Sustainable Spraying

Lauren Biegler

Lauren Biegler

Minnesota

It has been a pretty uneventful summer for our soybeans. We had a late start planting with cool, wet weather, but got heat and sunshine as the summer continued. July was warm and dry, but we received a couple of large rains that saved our crop. The soybeans are shorter this year, but that doesn’t necessarily decrease the yield potential. Soybeans are a hard crop to gauge how they will turn out during the growing season, so we’ll have to wait for harvest to see if weather had any effect on yield.

The main activity during the growing season is spraying for weed control. With many of our soybean fields, we have a growing cover crop at the time of planting, so our first application is mainly for the termination of that cover crop. That application will usually give us pretty good weed control for a while, plus the residue from the cover crop controls weeds by blocking the sunlight the weeds need to grow. In fact, we are experimenting this year with part of a field where we cut out one chemical pass to see if the residue would provide enough control itself. Cutting out one pass of spraying would be beneficial to us and to the environment.

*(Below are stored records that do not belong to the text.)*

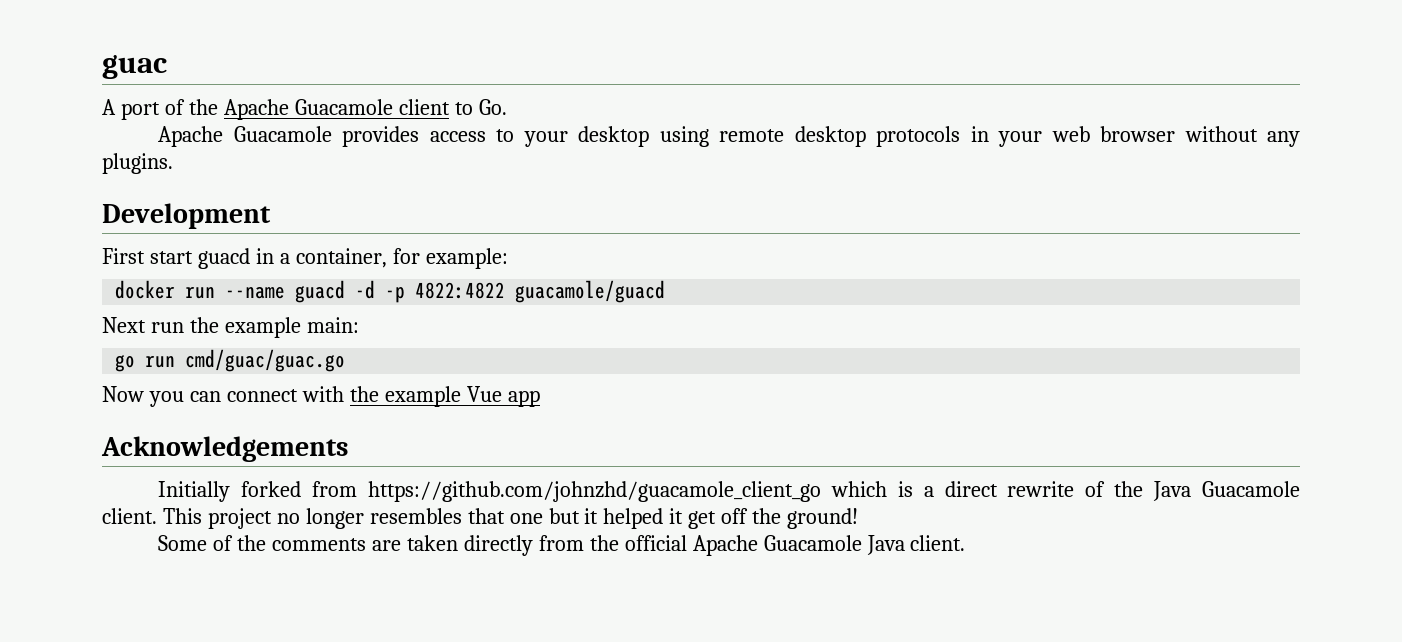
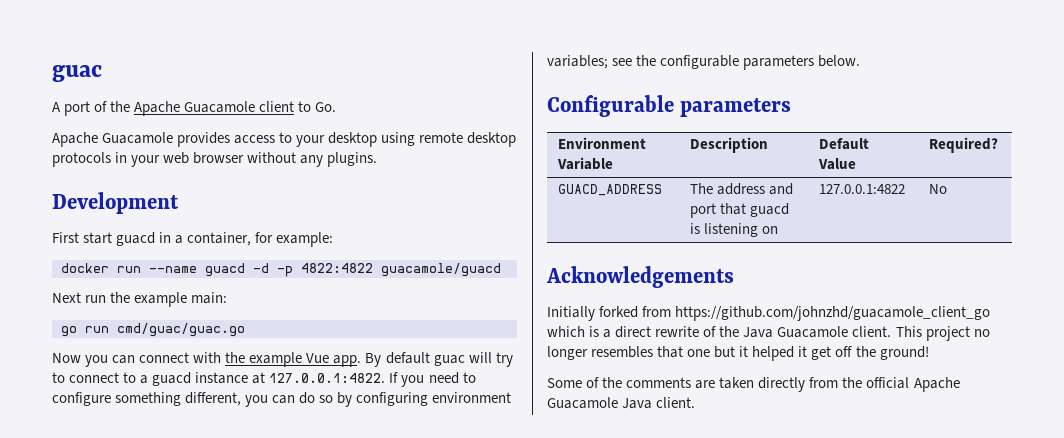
- Now you can connect with the example Vue app
+ Now you can connect with the example Vue app. By default guac will try to connect to a guacd instance at 127.0.0.1:4822. If you need to configure something different, you can do so by configuring environment variables; see the configurable parameters below.
+ Configurable parameters
+ Environment Variable | Description | Default Value | Required?
+ GUACD_ADDRESS | The address and port that guacd is listening on | 127.0.0.1:4822 | No

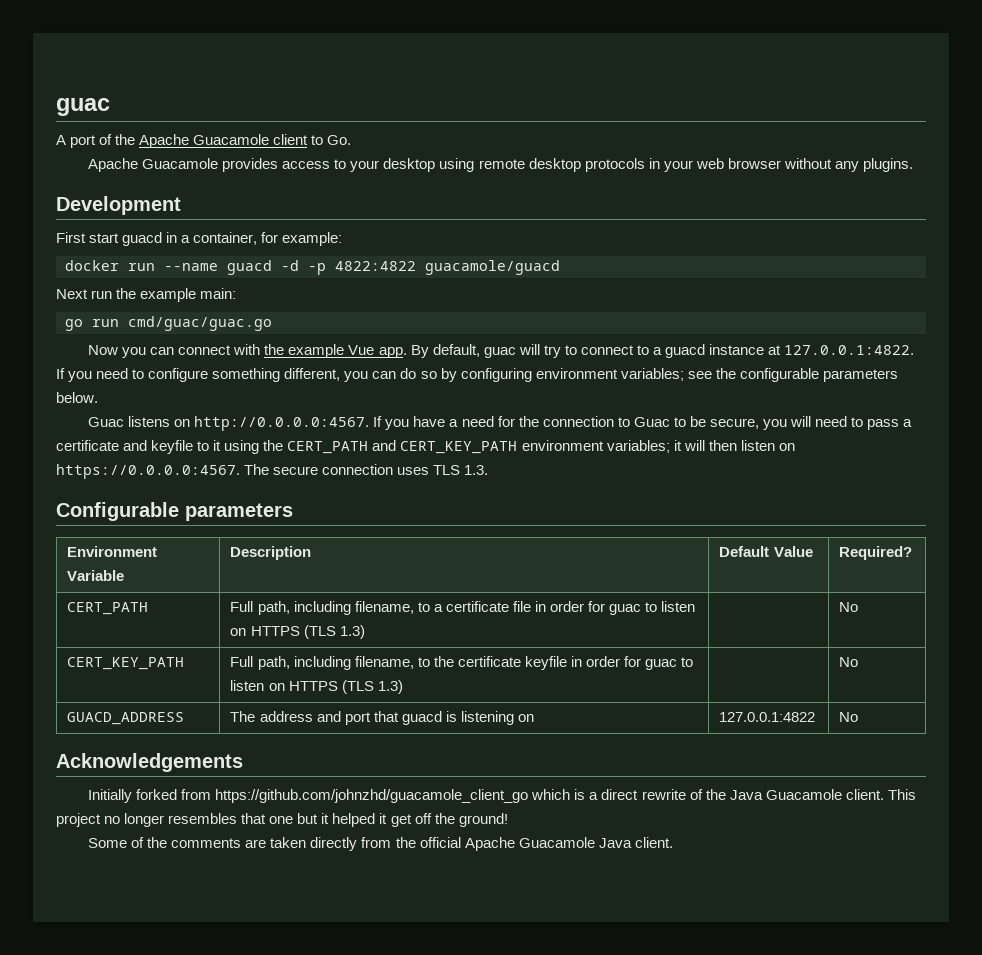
- By default guac will try to connect to a guacd instance at 127.0.0.1:4822. If you need to configure something different, you can do so by configuring environment variables; see the configurable parameters below.
+ By default, guac will try to connect to a guacd instance at 127.0.0.1:4822. If you need to configure something different, you can do so by configuring environment variables; see the configurable parameters below.
+ Guac listens on http://0.0.0.0:4567. If you have a need for the connection to Guac to be secure, you will need to pass a certificate and keyfile to it using the CERT_PATH and CERT_KEY_PATH environment variables; it will then listen on https://0.0.0.0:4567. The secure connection uses TLS 1.3.
+ CERT_PATH | Full path, including filename, to a certificate file in order for guac to listen on HTTPS (TLS 1.3) | | No
+ CERT_KEY_PATH | Full path, including filename, to the certificate keyfile in order for guac to listen on HTTPS (TLS 1.3) | | No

We’d prefer to not have to spray, but we do need to control weeds in our fields over the growing season. They compete for resources – such as water and nutrients that our soybeans need to reach their full yield potential. We look at our fields frequently, but we also rely on our agronomist, who scouts our fields weekly, to advise us on when we need to spray. We do not want to spray unless it is absolutely necessary.  After soybeans reach canopy (where you can’t see the ground between the rows anymore), we do not need to spray to control weeds. Sunlight can’t reach the ground and weeds become suppressed naturally.

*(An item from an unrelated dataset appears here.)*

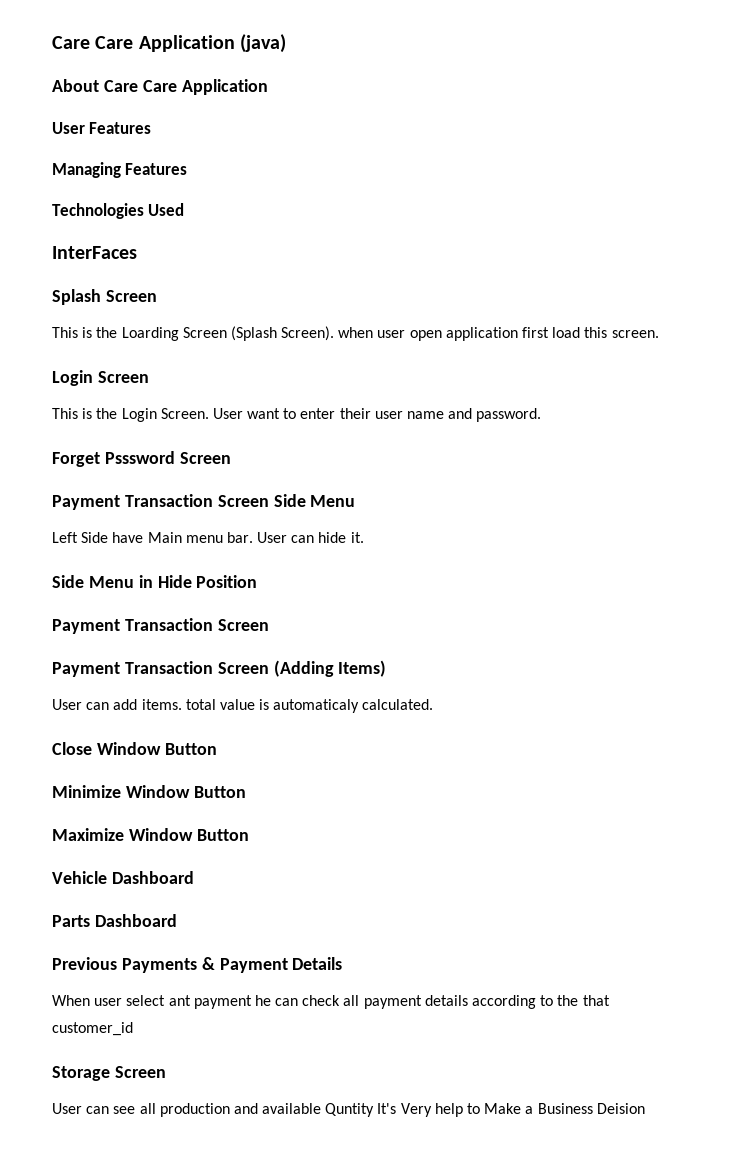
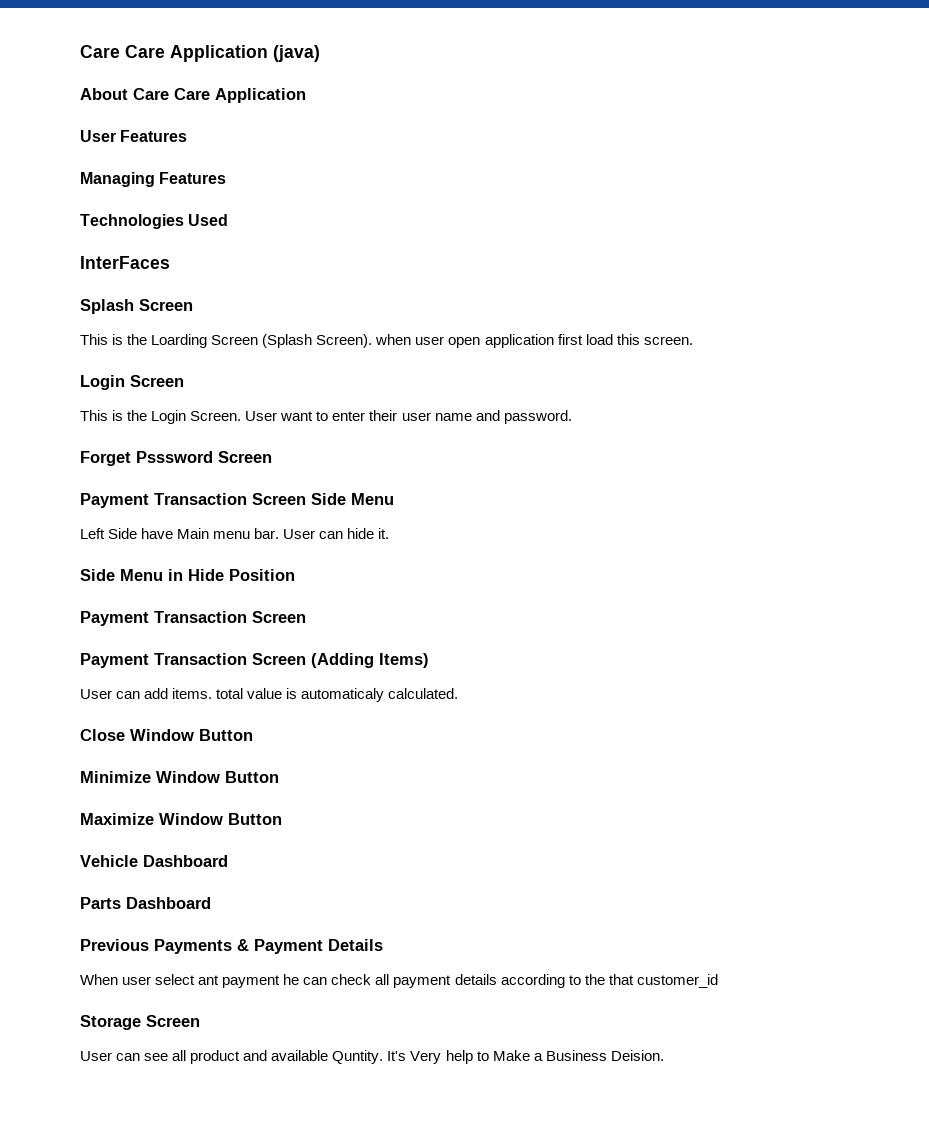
- User can see all production and available Quntity It's Very help to Make a Business Deision
+ User can see all product and available Quntity. It's Very help to Make a Business Deision.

As far as spraying is concerned, the only thing we have left to think is soybean aphids. We will usually start scouting for aphids in mid-July and do not spray until the number of aphids per plant reaches a certain number. If numbers reach threshold and the soybeans are not too large, we will use our high clearance sprayer to spray for them. If the soybeans are very tall, we will sometimes opt to have our local coop use the crop duster airplanes to apply the insecticide for us.

Our main goal is to get our soybeans to maturity and full yield potential using as little inputs as possible, and our sustainable techniques help us achieve this on our farm.

Spraying our fields is a necessity for soybeans to mature and produce higher yields.

 

Monitoring where to sprays allows us to apply inputs efficiently and only where needed.